--- Task to complete ---
Each line from the one that contains "there's no reliable" to the last line of the records below must be restated word for word.

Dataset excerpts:
• • •
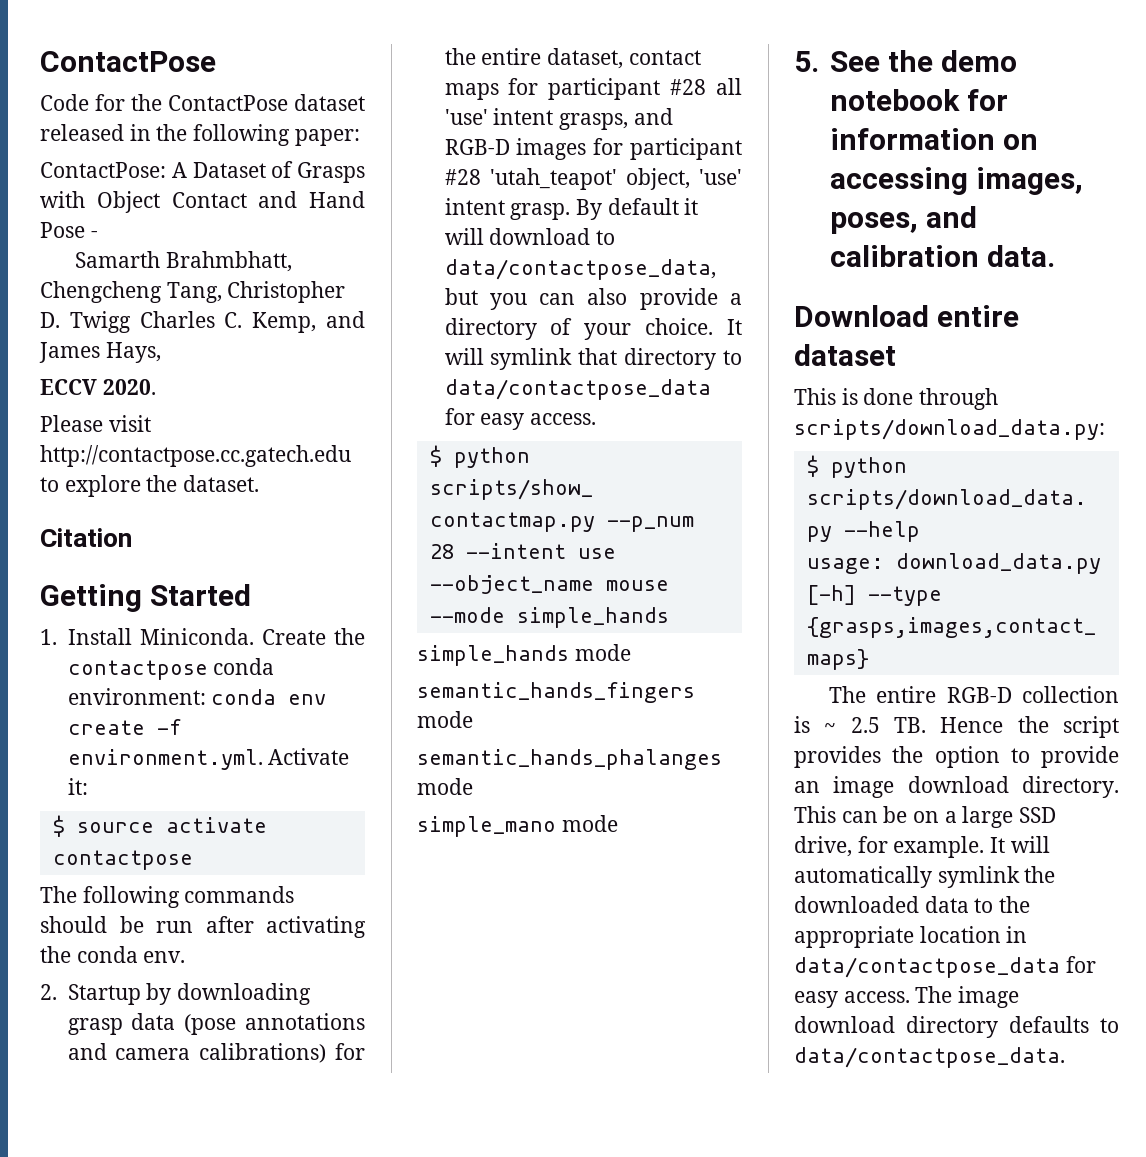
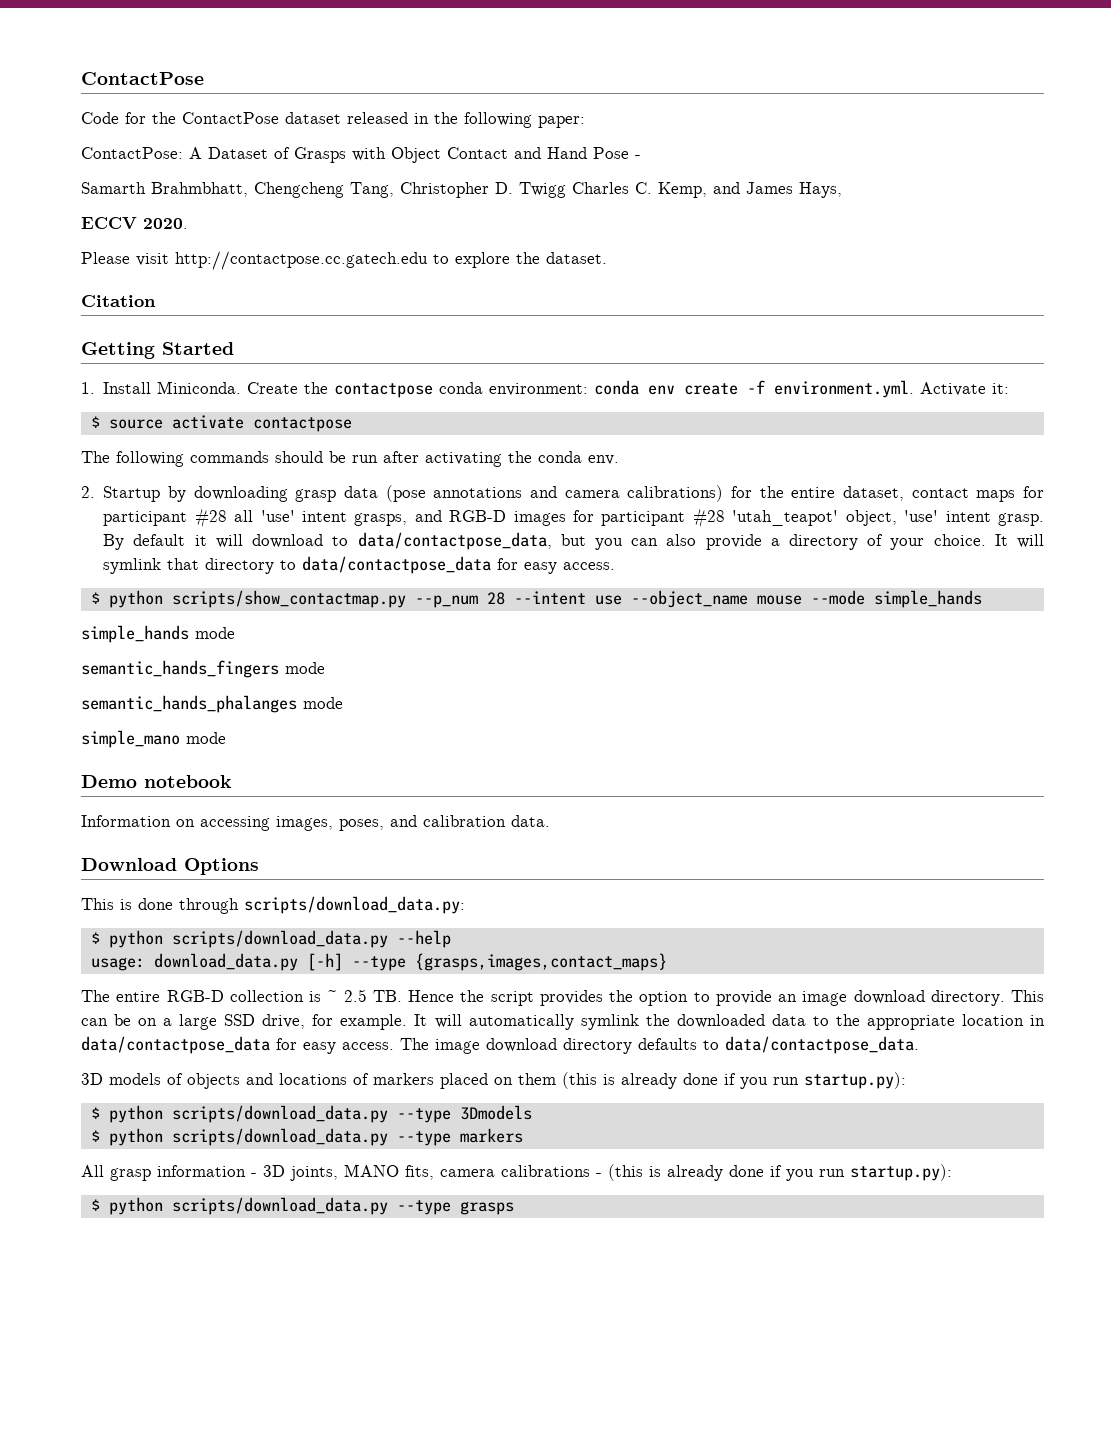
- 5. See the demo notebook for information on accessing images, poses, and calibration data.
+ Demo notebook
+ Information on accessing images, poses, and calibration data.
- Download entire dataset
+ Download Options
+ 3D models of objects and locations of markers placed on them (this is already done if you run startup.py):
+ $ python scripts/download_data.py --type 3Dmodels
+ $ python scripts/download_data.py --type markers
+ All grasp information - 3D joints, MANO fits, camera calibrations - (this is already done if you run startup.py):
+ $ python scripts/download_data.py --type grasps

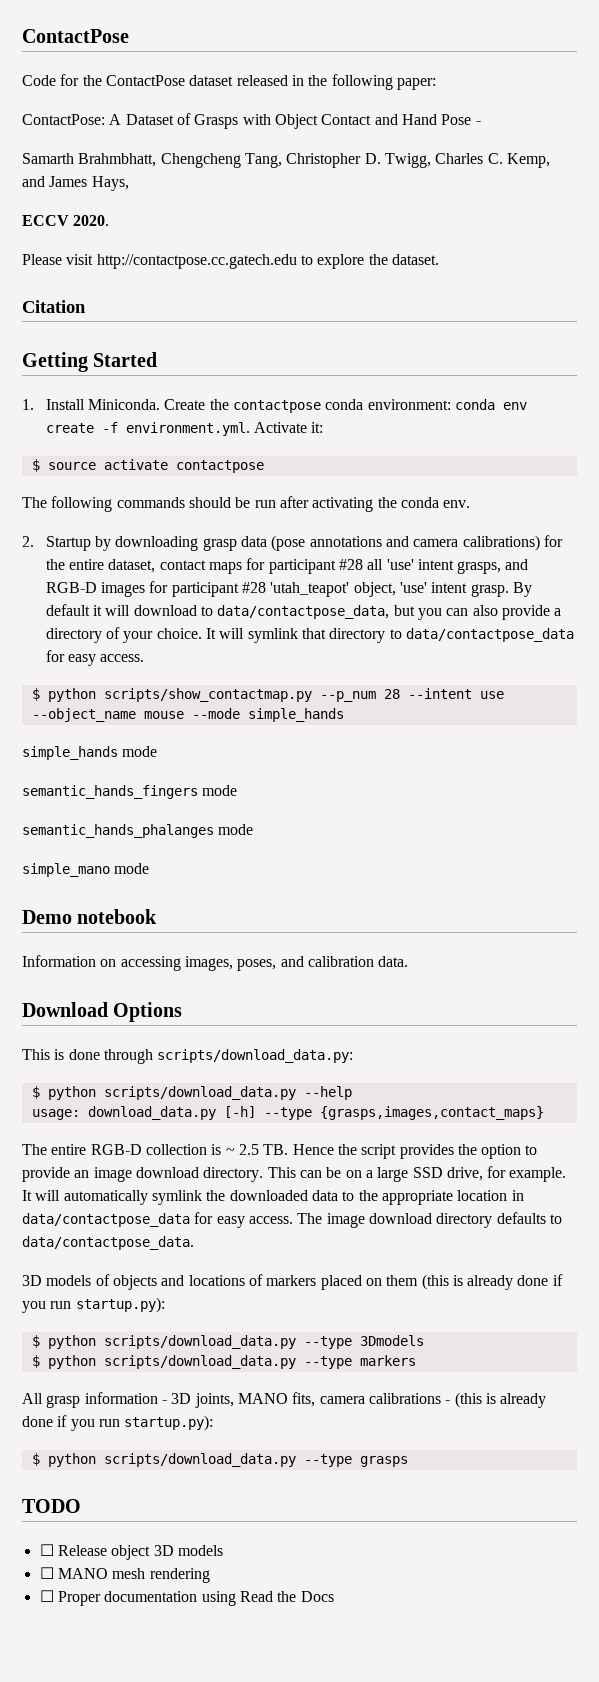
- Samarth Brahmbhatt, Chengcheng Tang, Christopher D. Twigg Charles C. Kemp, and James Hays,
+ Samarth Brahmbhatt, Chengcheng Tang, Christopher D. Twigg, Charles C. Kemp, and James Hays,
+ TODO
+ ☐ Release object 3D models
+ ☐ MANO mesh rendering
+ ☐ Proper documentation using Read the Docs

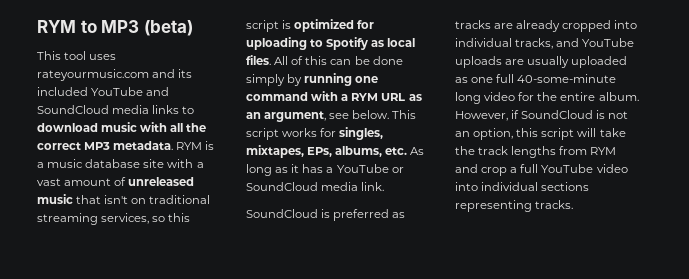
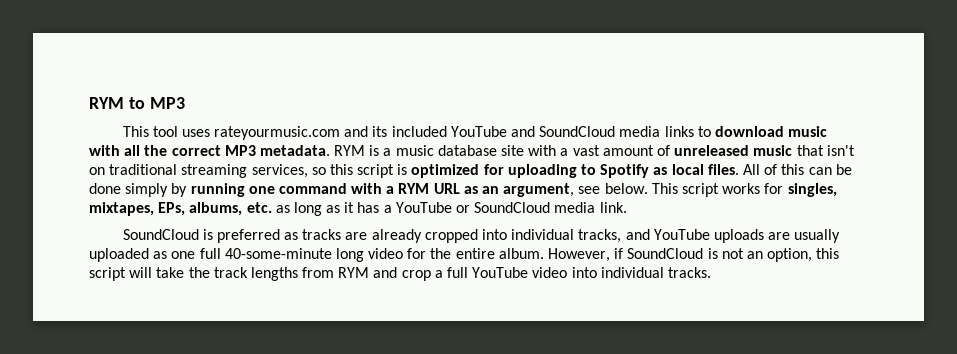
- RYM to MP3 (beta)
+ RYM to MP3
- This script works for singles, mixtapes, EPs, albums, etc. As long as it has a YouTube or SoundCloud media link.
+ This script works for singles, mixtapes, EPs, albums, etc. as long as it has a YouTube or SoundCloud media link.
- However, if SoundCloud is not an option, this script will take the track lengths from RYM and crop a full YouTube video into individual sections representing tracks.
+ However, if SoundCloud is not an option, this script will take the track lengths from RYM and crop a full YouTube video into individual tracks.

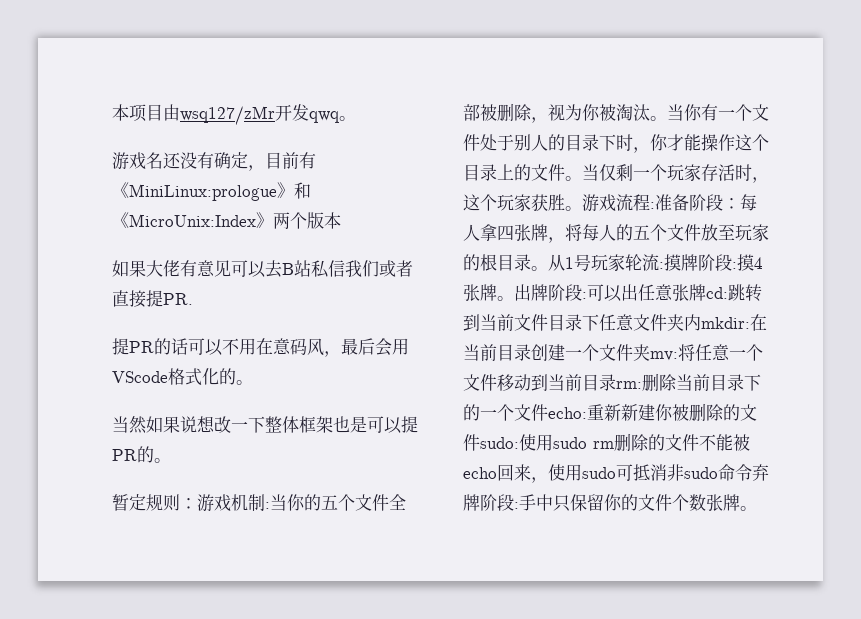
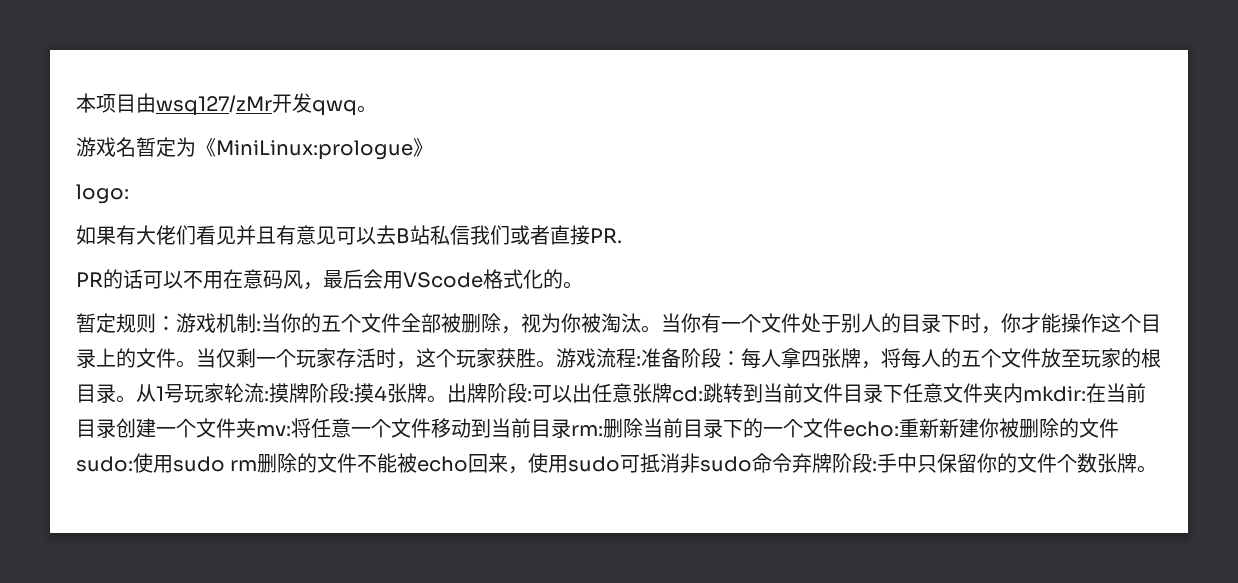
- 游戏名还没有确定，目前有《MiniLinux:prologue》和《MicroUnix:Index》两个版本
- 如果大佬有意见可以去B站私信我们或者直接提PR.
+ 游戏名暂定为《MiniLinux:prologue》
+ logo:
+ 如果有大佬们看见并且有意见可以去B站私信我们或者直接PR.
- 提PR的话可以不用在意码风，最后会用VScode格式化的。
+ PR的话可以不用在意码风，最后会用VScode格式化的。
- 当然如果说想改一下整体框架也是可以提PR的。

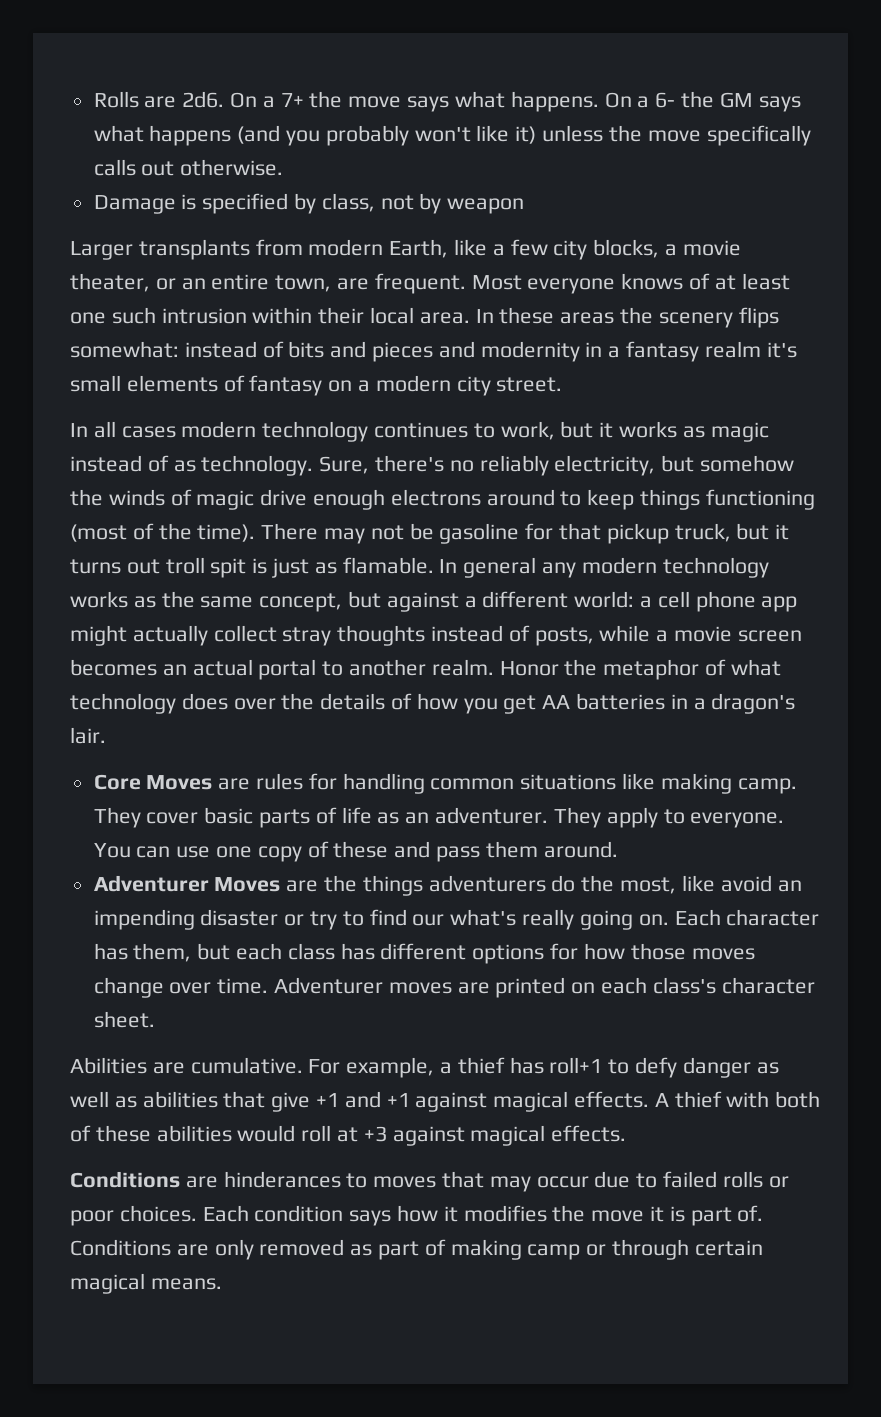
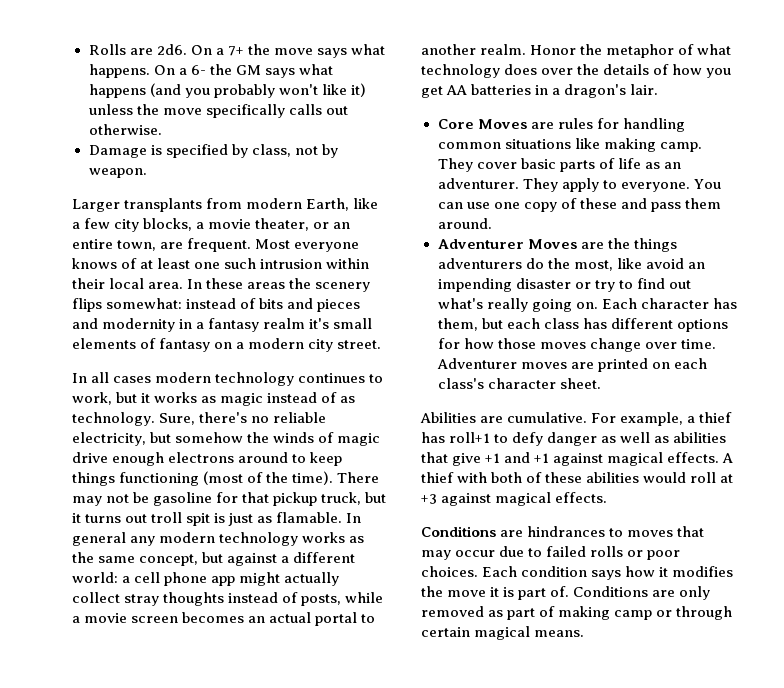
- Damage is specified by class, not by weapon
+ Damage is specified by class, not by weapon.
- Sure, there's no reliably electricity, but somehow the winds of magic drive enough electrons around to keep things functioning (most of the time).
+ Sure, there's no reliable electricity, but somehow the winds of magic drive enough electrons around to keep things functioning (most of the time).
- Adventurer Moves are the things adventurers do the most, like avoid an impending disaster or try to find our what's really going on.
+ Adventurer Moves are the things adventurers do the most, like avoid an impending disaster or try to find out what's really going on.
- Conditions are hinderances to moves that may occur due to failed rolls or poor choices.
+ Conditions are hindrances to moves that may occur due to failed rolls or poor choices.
• • •
--- Exercise solution ---
+ Sure, there's no reliable electricity, but somehow the winds of magic drive enough electrons around to keep things functioning (most of the time).
- Adventurer Moves are the things adventurers do the most, like avoid an impending disaster or try to find our what's really going on.
+ Adventurer Moves are the things adventurers do the most, like avoid an impending disaster or try to find out what's really going on.
- Conditions are hinderances to moves that may occur due to failed rolls or poor choices.
+ Conditions are hindrances to moves that may occur due to failed rolls or poor choices.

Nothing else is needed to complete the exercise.